Taking a few "random" points, when doing bilinear interpolation, the difference between both versions is about within +/- 1.5 mm quantization error... It might be that I'm just out of luck, and it might be possible that in some areas, there is a significant difference... @msmitherdc Did you find that the 1' model was leading to more accurate results than the 2.5' one ?

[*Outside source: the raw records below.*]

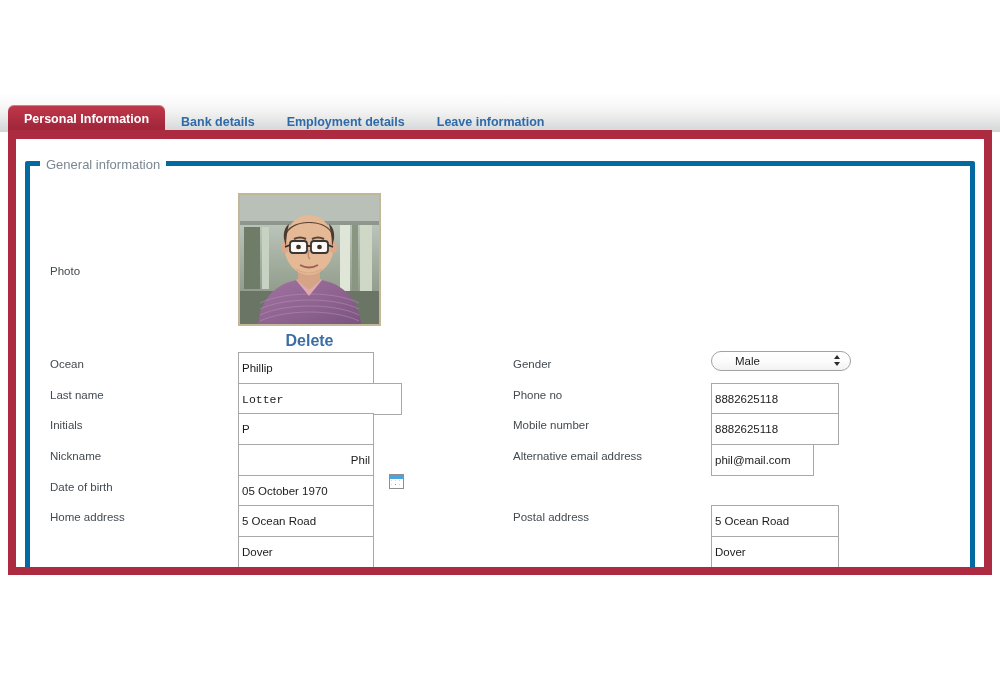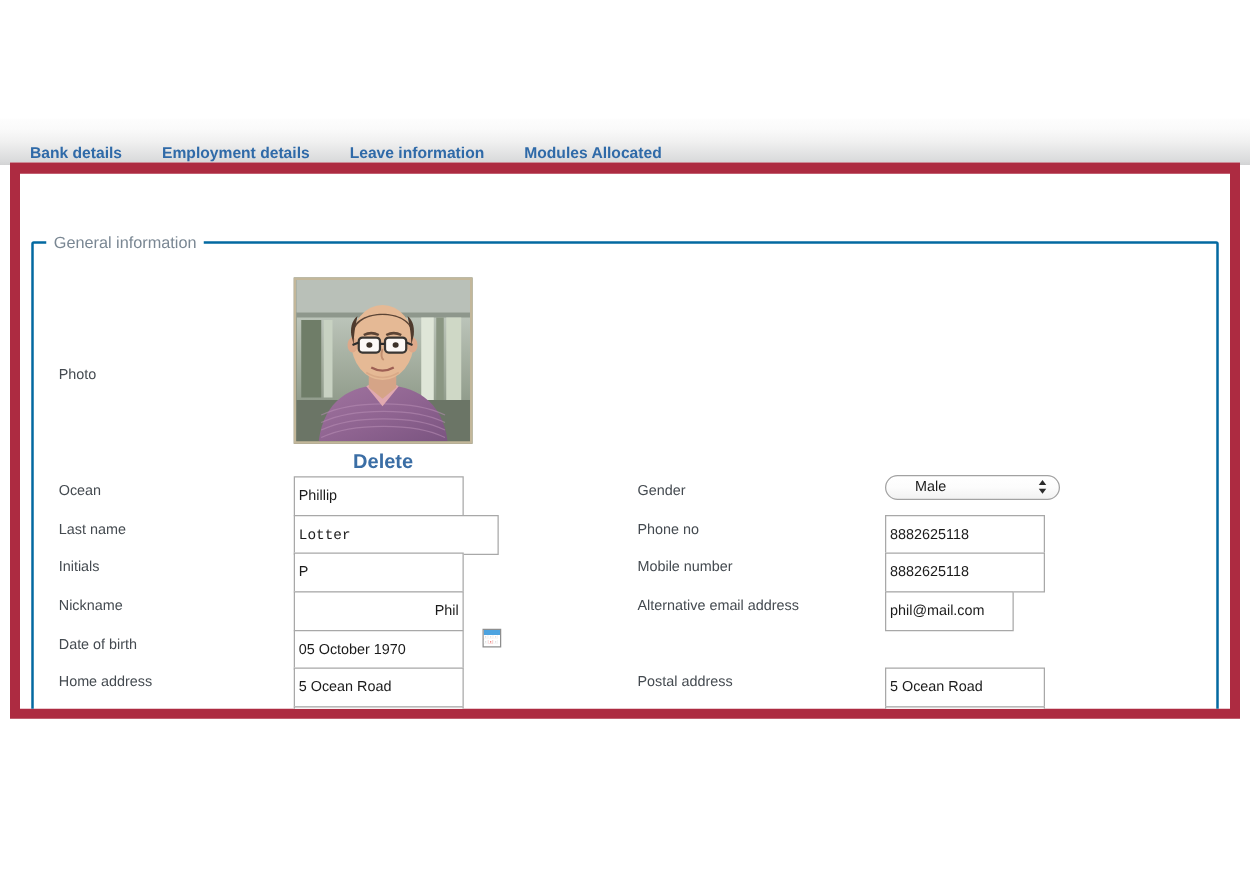"Personal Information" div.tab { html: none -> <div>Personal Information</div> }
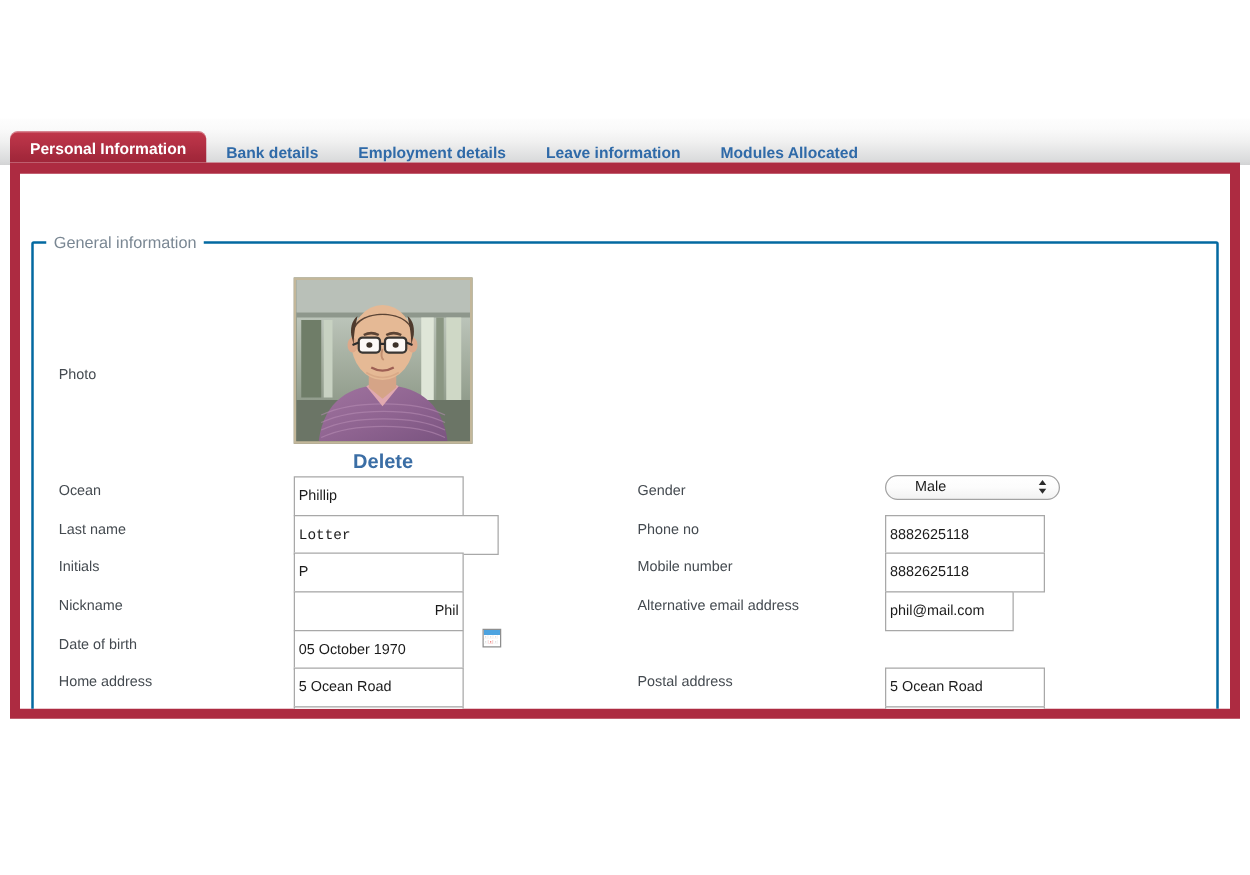"Modules Allocated" div.tab { html: <div>Modules Allocated</div> -> none }
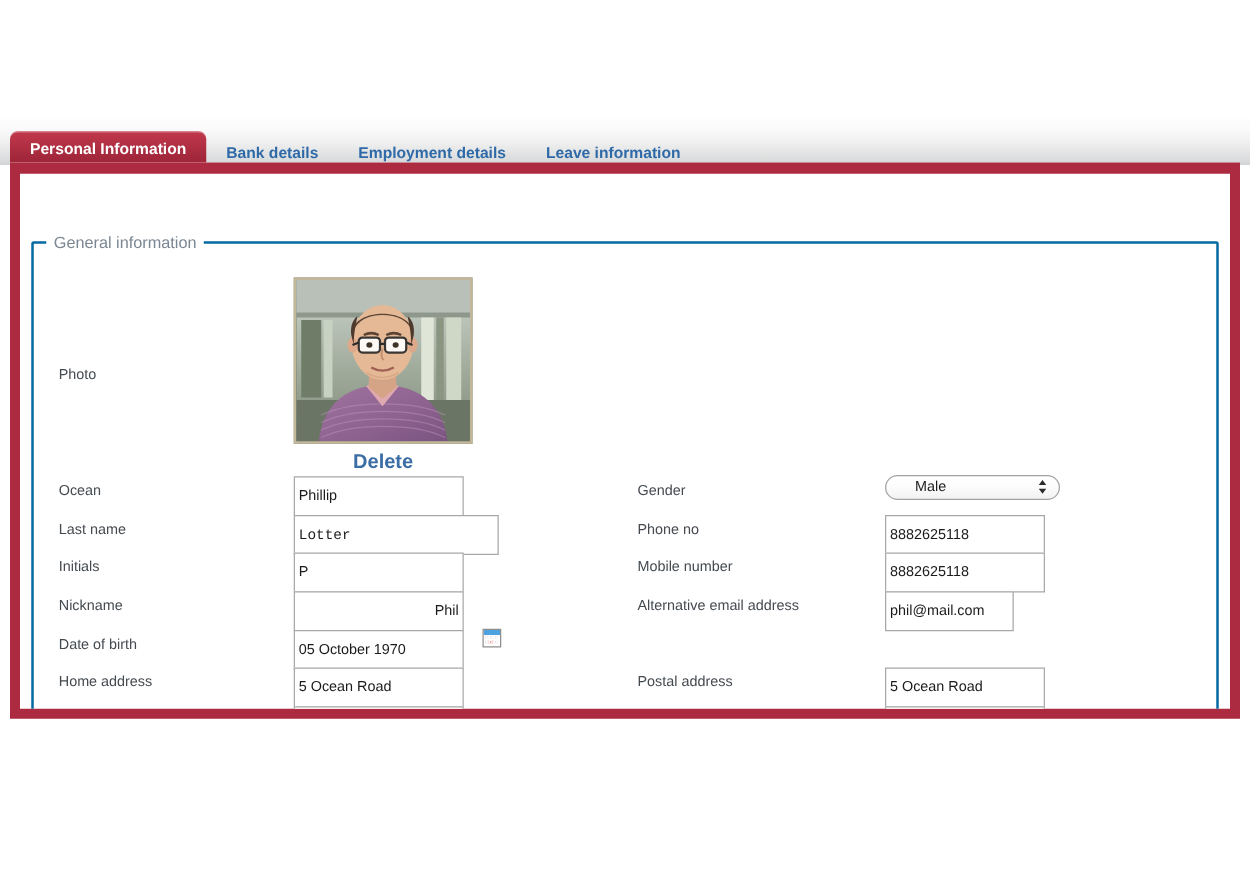"General information" #fieldset { border: 2px solid #0369a1 -> 5px solid #0369a1; margin-top: 32px -> none }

($ echo 2.5 49.5 0 | ~/proj/proj/build_cmake/bin/cct +proj=vgridshift +grids=us_nga_egm08_1min.tif +multiplier=1
2.5000000000 49.5000000000 44.7390 inf
($ echo 2.5 49.5 0 | PROJ_NETWORK=ON ~/proj/proj/build_cmake/bin/cct +proj=vgridshift +grids=us_nga_egm08_25.tif +multiplier=1
2.5000000000 49.5000000000 44.7397 inf
($ echo -100.1 40.1 0 | ~/proj/proj/build_cmake/bin/cct +proj=vgridshift +grids=us_nga_egm08_1min.tif +multiplier=1
-100.1000000000 40.1000000000 -24.7800 inf
($ echo -100.1 40.1 0 | PROJ_NETWORK=ON ~/proj/proj/build_cmake/bin/cct +proj=vgridshift +grids=us_nga_egm08_25.tif +multiplier=1
-100.1000000000 40.1000000000 -24.7784 inf
($ echo -110.1 45.1 0 | ~/proj/proj/build_cmake/bin/cct +proj=vgridshift +grids=us_nga_egm08_1min.tif +multiplier=1
-110.1000000000 45.1000000000 -7.5630 inf
($ echo -110.1 45.1 0 | PROJ_NETWORK=ON ~/proj/proj/build_cmake/bin/cct +proj=vgridshift +grids=us_nga_egm08_25.tif +multiplier=1
-110.1000000000 45.1000000000 -7.5642 inf
($ echo 130.1 -50.1 0 | ~/proj/proj/build_cmake/bin/cct +proj=vgridshift +grids=us_nga_egm08_1min.tif +multiplier=1
130.1000000000 -50.1000000000 -22.0530 inf
($ echo 130.1 -50.1 0 | PROJ_NETWORK=ON ~/proj/proj/build_cmake/bin/cct +proj=vgridshift +grids=us_nga_egm08_25.tif +multiplier=1
130.1000000000 -50.1000000000 -22.0523 inf
$ echo 130.1 50.1 0 | ~/proj/proj/build_cmake/bin/cct +proj=vgridshift +grids=us_nga_egm08_1min.tif +multiplier=1
130.1000000000 50.1000000000 14.9640 inf
$ echo 130.1 50.1 0 | PROJ_NETWORK=ON ~/proj/proj/build_cmake/bin/cct +proj=vgridshift +grids=us_nga_egm08_25.tif +multiplier=1
130.1000000000 50.1000000000 14.9657 inf
actually, my issue was that reading a EGM08 vertical datum file via PDAL was returning this message
(pdal info readers.las Error) GDAL failure (1) PROJ: Cannot open https://cdn.proj.org/Und_min1x1_egm2008_isw=82_WGS84_TideFree.gz: HTTP error 404: <?xml version="1.0" encoding="UTF-8"?>
<Error><Code>NoSuchKey</Code><Message>The specified key does not exist.</Message><Key>Und_min1x1_egm2008_isw=82_WGS84_TideFree.gz</Key><RequestId>JA240W92M02FW4GK</RequestId><HostId>DCOiZUnwWIQdxL8bK9wkprDQiq7kvM1q9ujL2qaCbinfCZ6fbcDN4C6glQQDTtKO7nE1OgYvUEo=</HostId></Error>
(pdal info readers.las Error) GDAL failure (1) PROJ: Cannot open https://cdn.proj.org/Und_min1x1_egm2008_isw=82_WGS84_TideFree.gz: HTTP error 404: <?xml version="1.0" encoding="UTF-8"?>
<Error><Code>NoSuchKey</Code><Message>The specified key does not exist.</Message><Key>Und_min1x1_egm2008_isw=82_WGS84_TideFree.gz</Key><RequestId>JA240W92M02FW4GK</RequestId><HostId>DCOiZUnwWIQdxL8bK9wkprDQiq7kvM1q9ujL2qaCbinfCZ6fbcDN4C6glQQDTtKO7nE1OgYvUEo=</HostId></Error>
actually, my issue was that reading a EGM08 vertical datum file via PDAL was returning this message
ah, then it is something else... This error is a bit surprising as PROJ shouldn't try to fetch from the CDN a grid it doesn't know in grid_alternatives. I can't reproduce with:
echo 49 2 0 | PROJ_NETWORK=ON PROJ_DEBUG=ON bin/cs2cs EPSG:4326+3855 EPSG:4979
It tries to access a local Und_min1x1_egm2008_isw=82_WGS84_TideFree.gz file, but doesn't try to get it from the CDN
the geotiff keys on the file that triggers the lookup look like
Geotiff_Information:
Version: 1
Key_Revision: 1.0
Tagged_Information:
End_Of_Tags.
Keyed_Information:
GTModelTypeGeoKey (Short,1): ModelTypeProjected
GTRasterTypeGeoKey (Short,1): RasterPixelIsPoint
ProjectedCSTypeGeoKey (Short,1): PCS_WGS84_UTM_zone_18N
ProjLinearUnitsGeoKey (Short,1): Linear_Meter
VerticalCSTypeGeoKey (Short,1): Code-3855 (EGM2008 height)
VerticalDatumGeoKey (Short,1): Code-1027 (EGM2008 geoid)
VerticalUnitsGeoKey (Short,1): Linear_Meter
Unknown-32777 (Ascii,6): "G1674"
End_Of_Keys.
End_Of_Geotiff.
the geotiff keys on the file that triggers the lookup look like
This should be reported as a PDAL issue with precise instructions. It might be a PROJ issue, or a GDAL issue or a PDAL issue, but that's unclear at that point.
My hunch is it is a libgeotiff issue, since we're just handing it all off to that in this case.